Black History Month stamp well-received by large audience at unveiling

People lined up to have their pictures taken at the unveiling of the stamp bearing the image of Mathieu Da Costa, a relatively unknown but remarkable man who lived 400 years ago.

 
Canada Post President and CEO Deepak Chopra was joined by Judy Foote, Minister of Public Services and Procurement and the minister responsible for Canada Post; and Ahmed Hussen, Minister of Immigration, Refugees and Citizenship, to unveil the stamp. It was issued in celebration of Black History Month.

 

 
The Black History Month reception at the Canadian Museum of History on Feb. 6, hosted by Mélanie Joly, Minister of Canadian Heritage, attracted more than 850 guests. That attendance made it the largest event at which Canada Post has unveiled a Black History Month stamp.

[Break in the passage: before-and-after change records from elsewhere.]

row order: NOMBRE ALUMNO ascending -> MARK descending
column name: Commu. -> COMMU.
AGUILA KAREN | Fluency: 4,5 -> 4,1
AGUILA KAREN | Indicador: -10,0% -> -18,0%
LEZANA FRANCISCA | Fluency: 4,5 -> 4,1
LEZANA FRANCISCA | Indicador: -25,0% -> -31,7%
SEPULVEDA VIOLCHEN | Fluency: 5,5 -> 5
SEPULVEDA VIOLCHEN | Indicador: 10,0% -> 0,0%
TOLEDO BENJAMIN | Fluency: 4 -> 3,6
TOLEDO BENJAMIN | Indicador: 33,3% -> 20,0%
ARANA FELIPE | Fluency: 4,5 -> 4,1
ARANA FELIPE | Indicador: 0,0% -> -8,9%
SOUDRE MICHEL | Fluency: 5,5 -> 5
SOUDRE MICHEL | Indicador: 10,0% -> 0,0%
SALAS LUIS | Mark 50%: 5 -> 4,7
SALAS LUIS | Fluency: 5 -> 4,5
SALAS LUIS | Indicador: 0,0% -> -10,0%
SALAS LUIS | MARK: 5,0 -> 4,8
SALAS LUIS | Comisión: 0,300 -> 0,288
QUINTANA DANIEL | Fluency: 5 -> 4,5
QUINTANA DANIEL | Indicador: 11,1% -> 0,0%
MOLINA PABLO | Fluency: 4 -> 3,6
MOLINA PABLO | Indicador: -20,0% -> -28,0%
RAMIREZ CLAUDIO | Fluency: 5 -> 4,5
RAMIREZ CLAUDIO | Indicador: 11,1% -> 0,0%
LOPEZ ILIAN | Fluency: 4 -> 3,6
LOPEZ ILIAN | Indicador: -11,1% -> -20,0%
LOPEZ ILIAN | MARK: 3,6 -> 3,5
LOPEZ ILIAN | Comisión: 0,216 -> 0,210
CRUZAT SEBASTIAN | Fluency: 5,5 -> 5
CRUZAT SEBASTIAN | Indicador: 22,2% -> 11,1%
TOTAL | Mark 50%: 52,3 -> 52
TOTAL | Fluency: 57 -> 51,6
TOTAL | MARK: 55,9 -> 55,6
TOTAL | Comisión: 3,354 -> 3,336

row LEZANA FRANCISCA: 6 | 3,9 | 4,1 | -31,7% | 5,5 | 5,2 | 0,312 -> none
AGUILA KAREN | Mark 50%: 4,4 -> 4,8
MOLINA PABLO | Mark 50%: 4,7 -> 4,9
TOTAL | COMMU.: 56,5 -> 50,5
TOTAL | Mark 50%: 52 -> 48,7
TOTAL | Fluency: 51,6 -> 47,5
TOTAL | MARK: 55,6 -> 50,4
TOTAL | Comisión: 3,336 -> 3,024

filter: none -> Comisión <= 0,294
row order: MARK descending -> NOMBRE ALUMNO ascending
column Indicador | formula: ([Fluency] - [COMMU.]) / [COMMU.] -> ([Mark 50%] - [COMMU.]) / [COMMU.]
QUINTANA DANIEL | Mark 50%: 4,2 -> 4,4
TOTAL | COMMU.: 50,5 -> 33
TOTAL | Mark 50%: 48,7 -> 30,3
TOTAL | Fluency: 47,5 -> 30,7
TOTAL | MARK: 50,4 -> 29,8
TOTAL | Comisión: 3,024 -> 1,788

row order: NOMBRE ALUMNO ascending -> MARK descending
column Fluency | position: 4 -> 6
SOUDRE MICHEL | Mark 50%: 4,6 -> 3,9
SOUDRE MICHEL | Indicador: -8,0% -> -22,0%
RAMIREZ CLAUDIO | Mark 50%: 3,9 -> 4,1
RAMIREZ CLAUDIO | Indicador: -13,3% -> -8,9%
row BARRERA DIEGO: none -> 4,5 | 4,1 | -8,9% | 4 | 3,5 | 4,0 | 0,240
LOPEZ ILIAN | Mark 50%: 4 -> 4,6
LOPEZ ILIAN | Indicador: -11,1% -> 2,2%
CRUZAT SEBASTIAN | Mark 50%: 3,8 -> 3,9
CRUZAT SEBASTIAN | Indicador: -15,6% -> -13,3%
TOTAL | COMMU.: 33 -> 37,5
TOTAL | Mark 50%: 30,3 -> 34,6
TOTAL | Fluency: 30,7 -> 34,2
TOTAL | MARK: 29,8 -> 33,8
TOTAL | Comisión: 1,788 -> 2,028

Prime Minister Justin Trudeau and Minister Joly spoke.

 
Da Costa was a free man who worked as an interpreter for Europeans who were trading with Indigenous people in the New World in the early 17th century. Historians agree that he was the first person of African descent in Canada whose name has survived in the historical record.

 
However, historians do not know where he was born, where he went in New France or Acadia or what he looked like – and nobody thought to paint him in his lifetime.

 
Stamp designer Andrew Perro and illustrator Ron Dollenkamp, who attended the event, got a shout out from master of ceremonies Greg Fergus, the MP for Hull-Aylmer, and received an enthusiastic ovation. Perro and Dollenkamp had worked closely with historical advisor Francis Back of Montréal to ensure that every detail of Da Costa’s clothing, the sailing ship and the landscape was authentic.